The response must contain every line below in which "parfois" appears.
(GIVEN DATA begins)
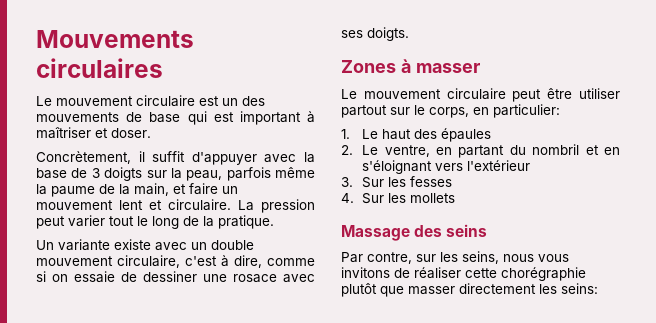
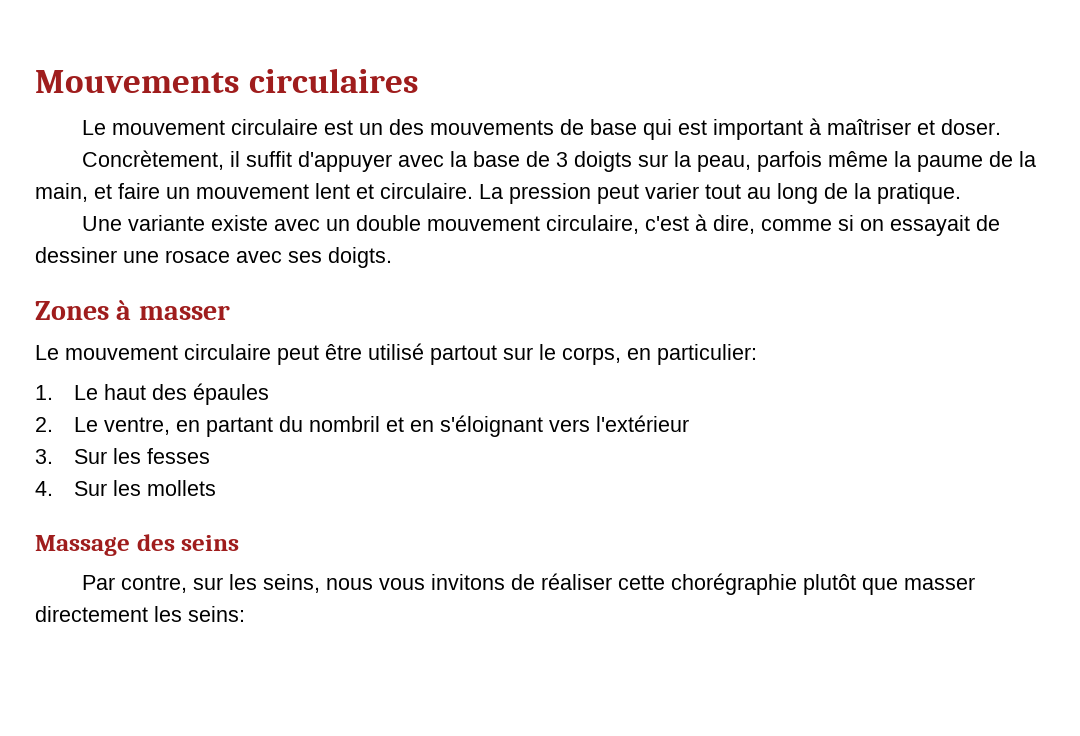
- La pression peut varier tout le long de la pratique.
+ La pression peut varier tout au long de la pratique.
- Un variante existe avec un double mouvement circulaire, c'est à dire, comme si on essaie de dessiner une rosace avec ses doigts.
+ Une variante existe avec un double mouvement circulaire, c'est à dire, comme si on essayait de dessiner une rosace avec ses doigts.
- Le mouvement circulaire peut être utiliser partout sur le corps, en particulier:
+ Le mouvement circulaire peut être utilisé partout sur le corps, en particulier:

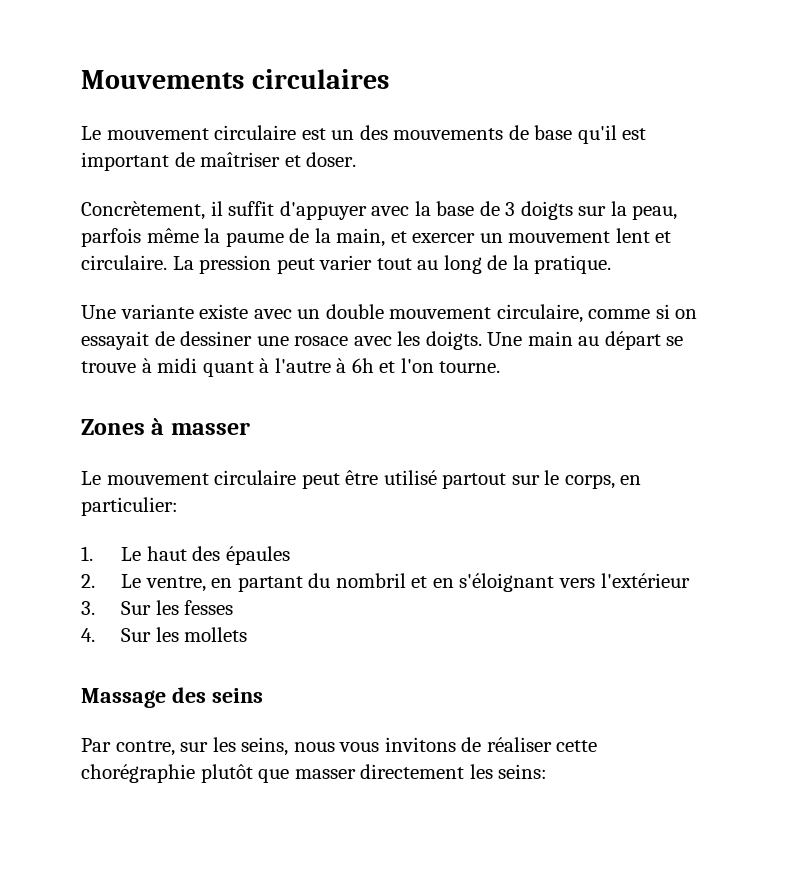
- Le mouvement circulaire est un des mouvements de base qui est important à maîtriser et doser.
+ Le mouvement circulaire est un des mouvements de base qu'il est important de maîtriser et doser.
- Concrètement, il suffit d'appuyer avec la base de 3 doigts sur la peau, parfois même la paume de la main, et faire un mouvement lent et circulaire.
+ Concrètement, il suffit d'appuyer avec la base de 3 doigts sur la peau, parfois même la paume de la main, et exercer un mouvement lent et circulaire.
- Une variante existe avec un double mouvement circulaire, c'est à dire, comme si on essayait de dessiner une rosace avec ses doigts.
+ Une variante existe avec un double mouvement circulaire, comme si on essayait de dessiner une rosace avec les doigts. Une main au départ se trouve à midi quant à l'autre à 6h et l'on tourne.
(GIVEN DATA ends)
→ RESULT FOR THIS EXERCISE:
- Concrètement, il suffit d'appuyer avec la base de 3 doigts sur la peau, parfois même la paume de la main, et faire un mouvement lent et circulaire.
+ Concrètement, il suffit d'appuyer avec la base de 3 doigts sur la peau, parfois même la paume de la main, et exercer un mouvement lent et circulaire.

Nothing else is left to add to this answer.